== Given entries ==

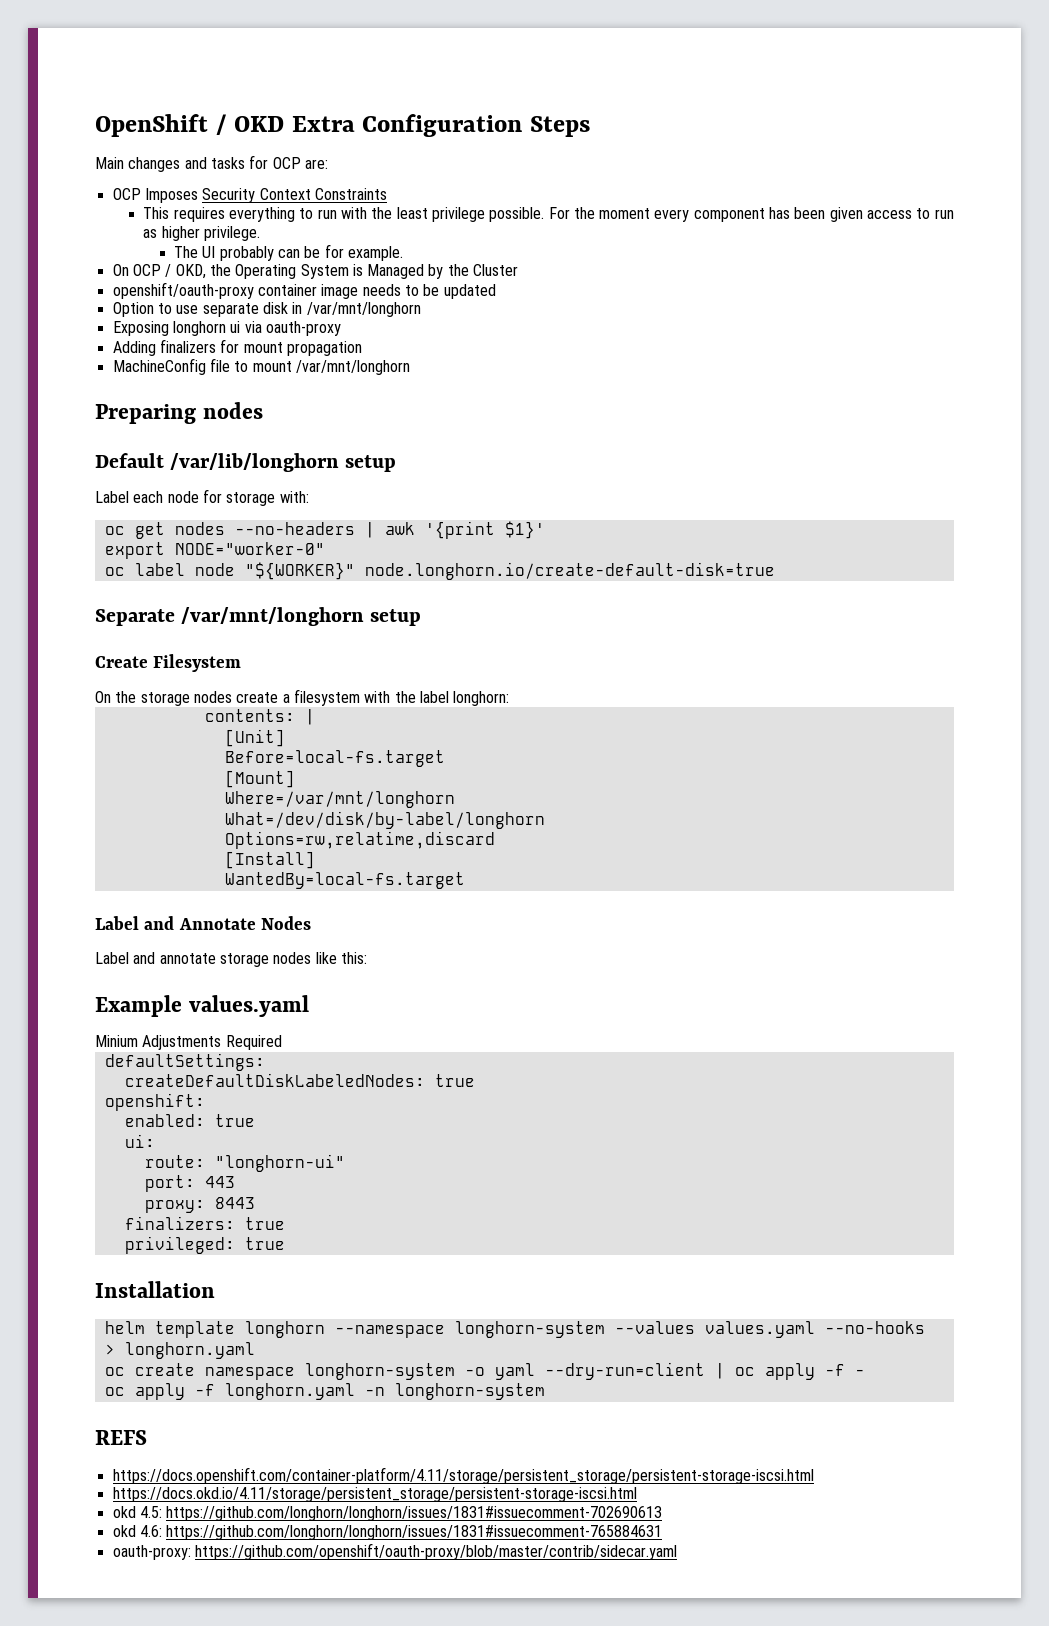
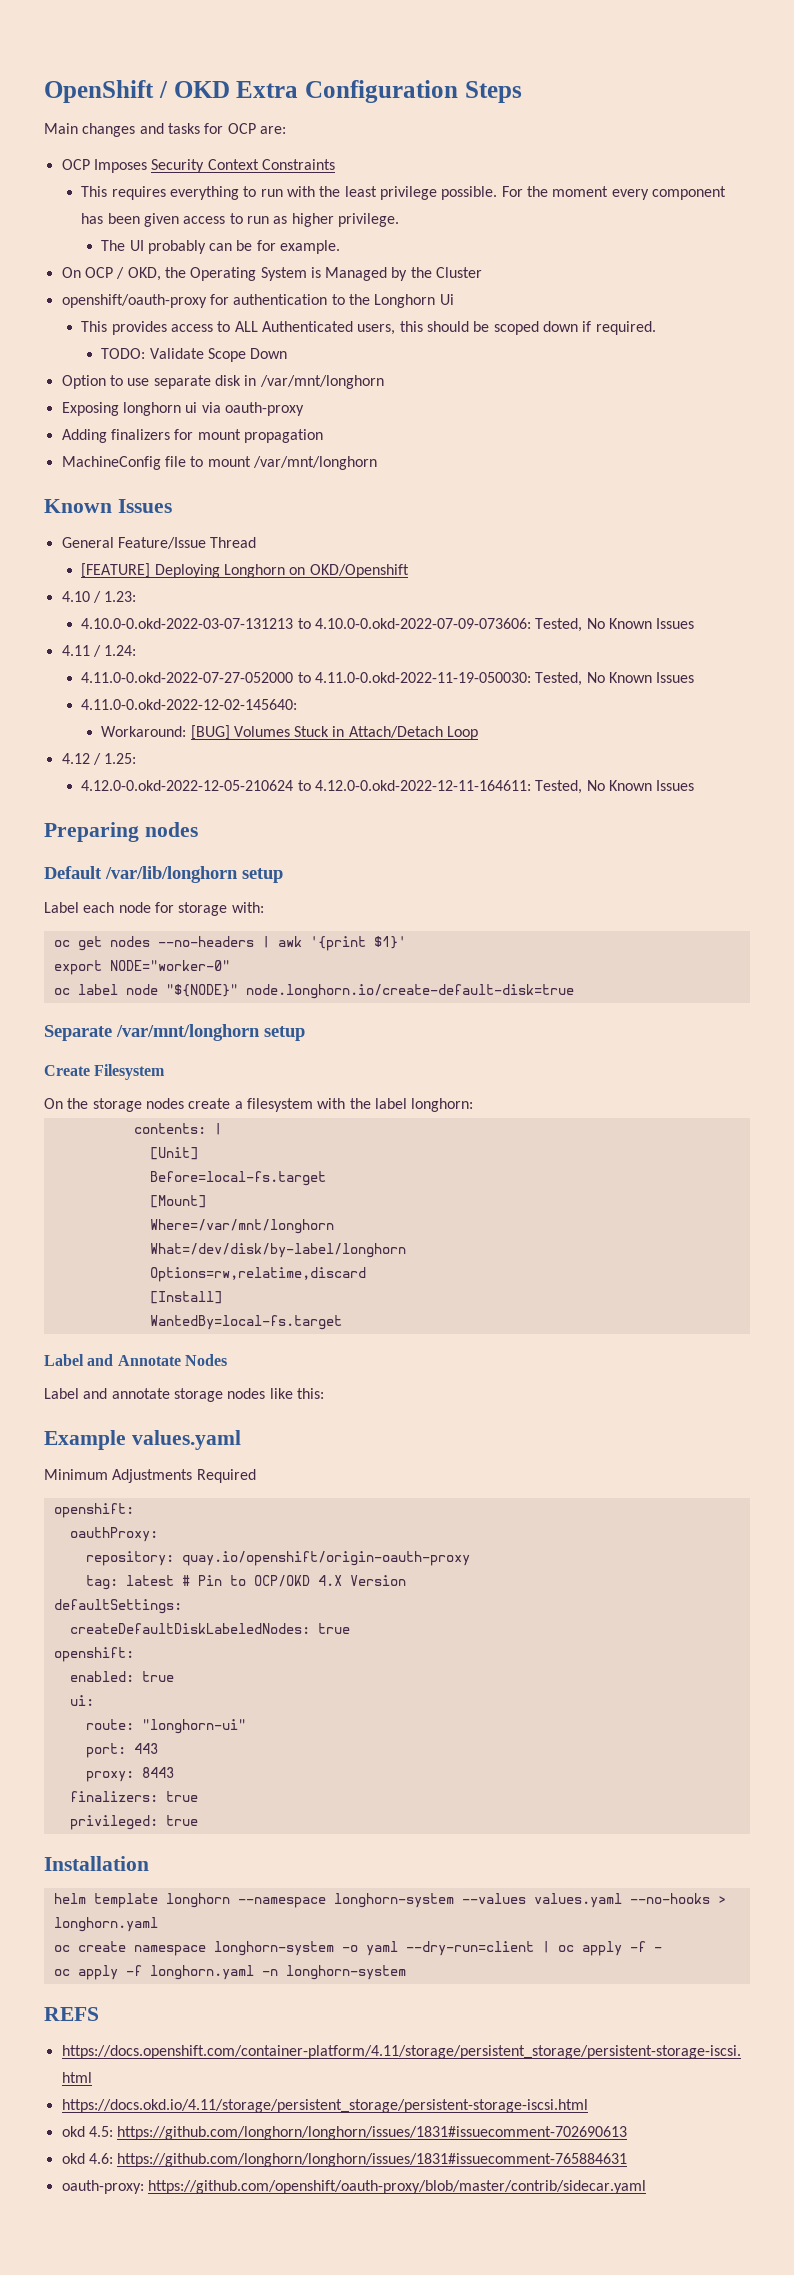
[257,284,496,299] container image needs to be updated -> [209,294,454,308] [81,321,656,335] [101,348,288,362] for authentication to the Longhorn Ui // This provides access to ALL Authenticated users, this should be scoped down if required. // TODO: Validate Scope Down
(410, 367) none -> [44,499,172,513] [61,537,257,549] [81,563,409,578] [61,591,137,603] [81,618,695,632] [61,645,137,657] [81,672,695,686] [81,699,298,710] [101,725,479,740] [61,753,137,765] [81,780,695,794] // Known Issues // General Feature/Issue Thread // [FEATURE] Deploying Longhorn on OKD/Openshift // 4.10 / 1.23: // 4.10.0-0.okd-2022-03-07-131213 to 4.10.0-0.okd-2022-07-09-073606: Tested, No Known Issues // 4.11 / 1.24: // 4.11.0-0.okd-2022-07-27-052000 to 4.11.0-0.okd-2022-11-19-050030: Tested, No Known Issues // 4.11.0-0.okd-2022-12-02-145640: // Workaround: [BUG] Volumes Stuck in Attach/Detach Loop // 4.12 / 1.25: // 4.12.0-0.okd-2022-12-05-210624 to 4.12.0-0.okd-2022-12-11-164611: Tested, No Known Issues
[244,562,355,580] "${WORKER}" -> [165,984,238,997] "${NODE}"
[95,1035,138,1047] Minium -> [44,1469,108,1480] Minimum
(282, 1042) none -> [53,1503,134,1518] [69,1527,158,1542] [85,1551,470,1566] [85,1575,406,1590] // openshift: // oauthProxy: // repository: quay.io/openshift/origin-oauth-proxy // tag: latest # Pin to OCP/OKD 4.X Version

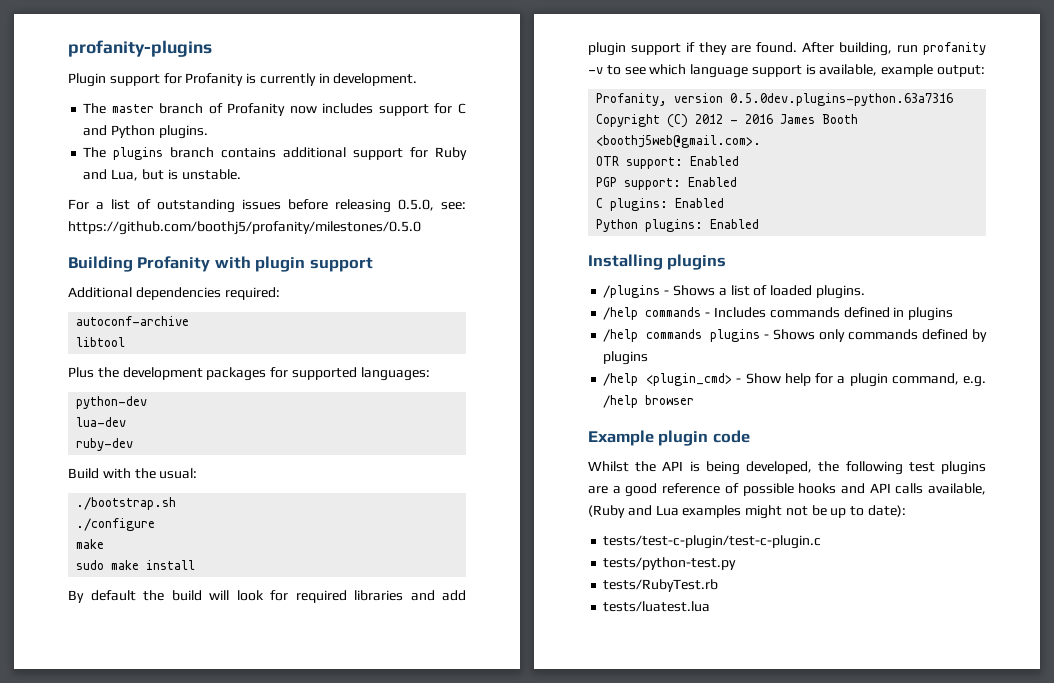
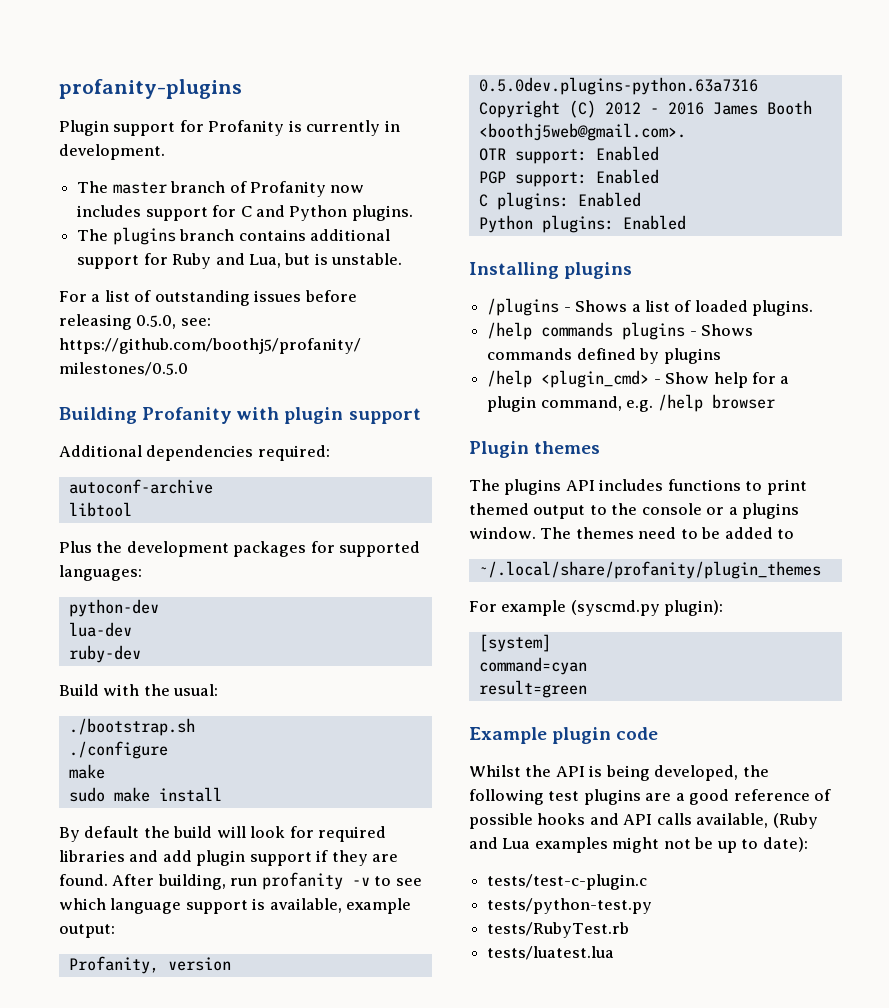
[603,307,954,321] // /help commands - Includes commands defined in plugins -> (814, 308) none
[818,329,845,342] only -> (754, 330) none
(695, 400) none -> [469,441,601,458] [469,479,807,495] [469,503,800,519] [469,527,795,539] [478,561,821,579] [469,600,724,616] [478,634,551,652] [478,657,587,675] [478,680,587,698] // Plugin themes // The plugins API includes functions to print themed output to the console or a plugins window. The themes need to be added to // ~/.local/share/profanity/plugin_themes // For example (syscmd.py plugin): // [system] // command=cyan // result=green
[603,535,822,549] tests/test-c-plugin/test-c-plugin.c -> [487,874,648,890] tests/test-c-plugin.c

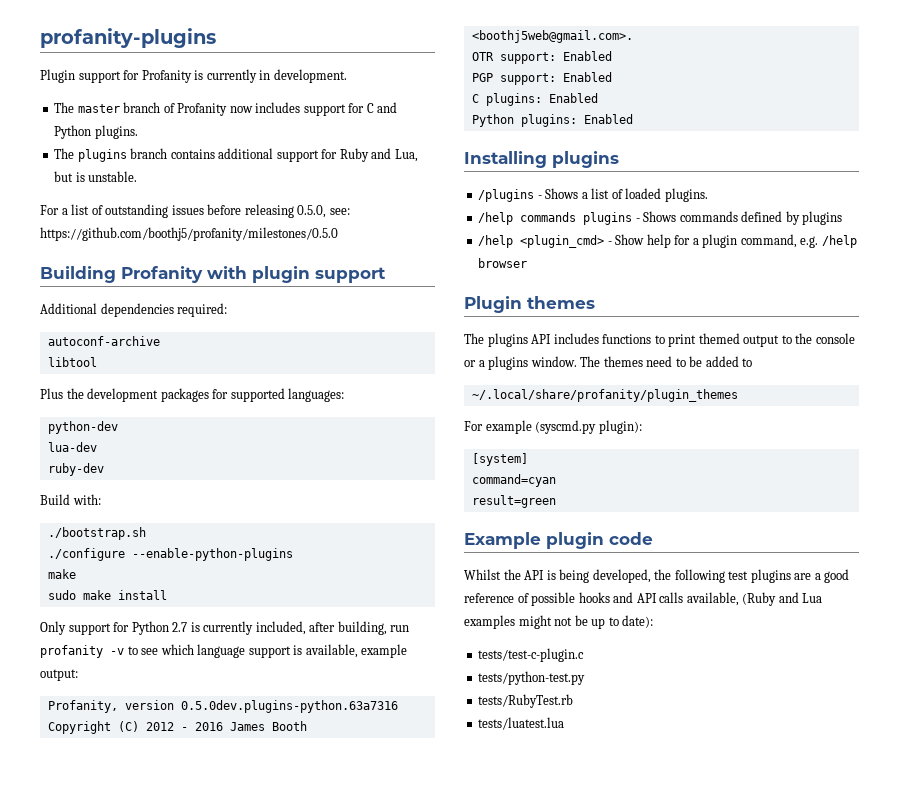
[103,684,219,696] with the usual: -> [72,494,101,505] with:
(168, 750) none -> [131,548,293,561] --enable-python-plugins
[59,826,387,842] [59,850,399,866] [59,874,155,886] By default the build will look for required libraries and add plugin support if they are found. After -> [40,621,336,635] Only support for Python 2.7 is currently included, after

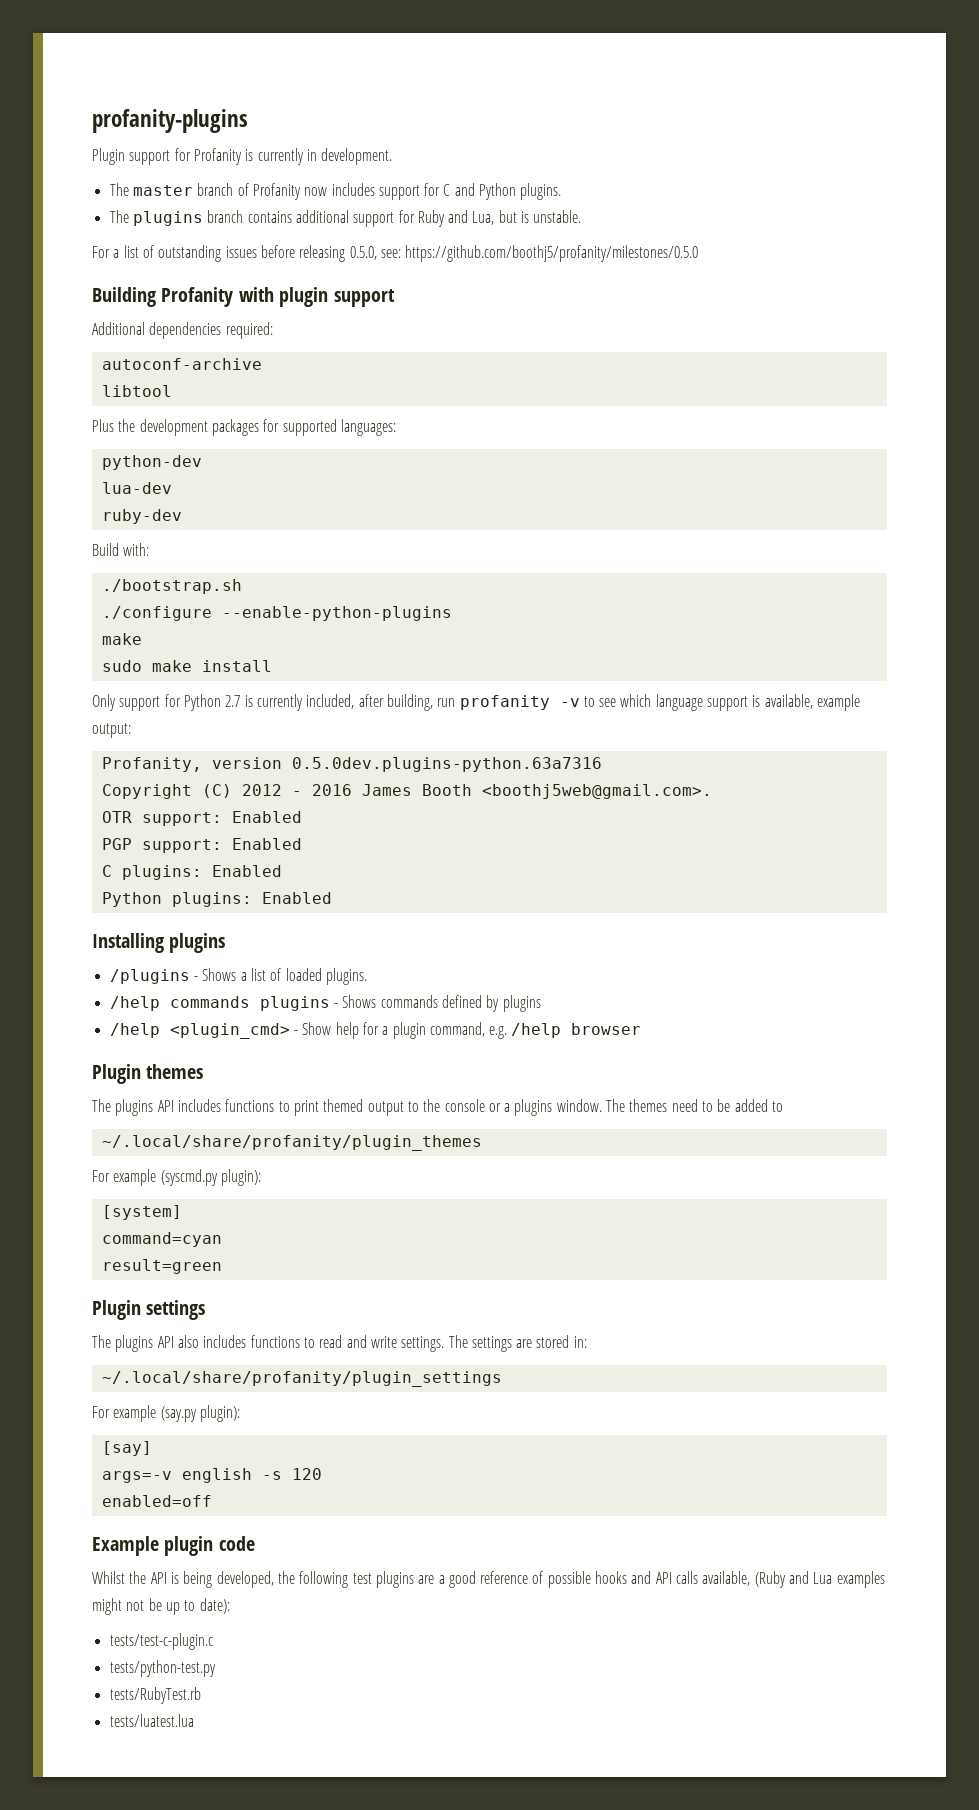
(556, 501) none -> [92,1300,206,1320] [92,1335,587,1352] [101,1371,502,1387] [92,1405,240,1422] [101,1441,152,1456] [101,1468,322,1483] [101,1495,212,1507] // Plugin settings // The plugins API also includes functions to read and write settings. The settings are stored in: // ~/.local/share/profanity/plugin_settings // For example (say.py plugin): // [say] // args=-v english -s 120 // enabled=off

===

=== Task directions ===
Copy the lines exactly as they appear from the opening of the entries above through the line with "[95,1035,138,1047] Minium ->", excluding all pictures.

=== Result ===
[257,284,496,299] container image needs to be updated -> [209,294,454,308] [81,321,656,335] [101,348,288,362] for authentication to the Longhorn Ui // This provides access to ALL Authenticated users, this should be scoped down if required. // TODO: Validate Scope Down
(410, 367) none -> [44,499,172,513] [61,537,257,549] [81,563,409,578] [61,591,137,603] [81,618,695,632] [61,645,137,657] [81,672,695,686] [81,699,298,710] [101,725,479,740] [61,753,137,765] [81,780,695,794] // Known Issues // General Feature/Issue Thread // [FEATURE] Deploying Longhorn on OKD/Openshift // 4.10 / 1.23: // 4.10.0-0.okd-2022-03-07-131213 to 4.10.0-0.okd-2022-07-09-073606: Tested, No Known Issues // 4.11 / 1.24: // 4.11.0-0.okd-2022-07-27-052000 to 4.11.0-0.okd-2022-11-19-050030: Tested, No Known Issues // 4.11.0-0.okd-2022-12-02-145640: // Workaround: [BUG] Volumes Stuck in Attach/Detach Loop // 4.12 / 1.25: // 4.12.0-0.okd-2022-12-05-210624 to 4.12.0-0.okd-2022-12-11-164611: Tested, No Known Issues
[244,562,355,580] "${WORKER}" -> [165,984,238,997] "${NODE}"
[95,1035,138,1047] Minium -> [44,1469,108,1480] Minimum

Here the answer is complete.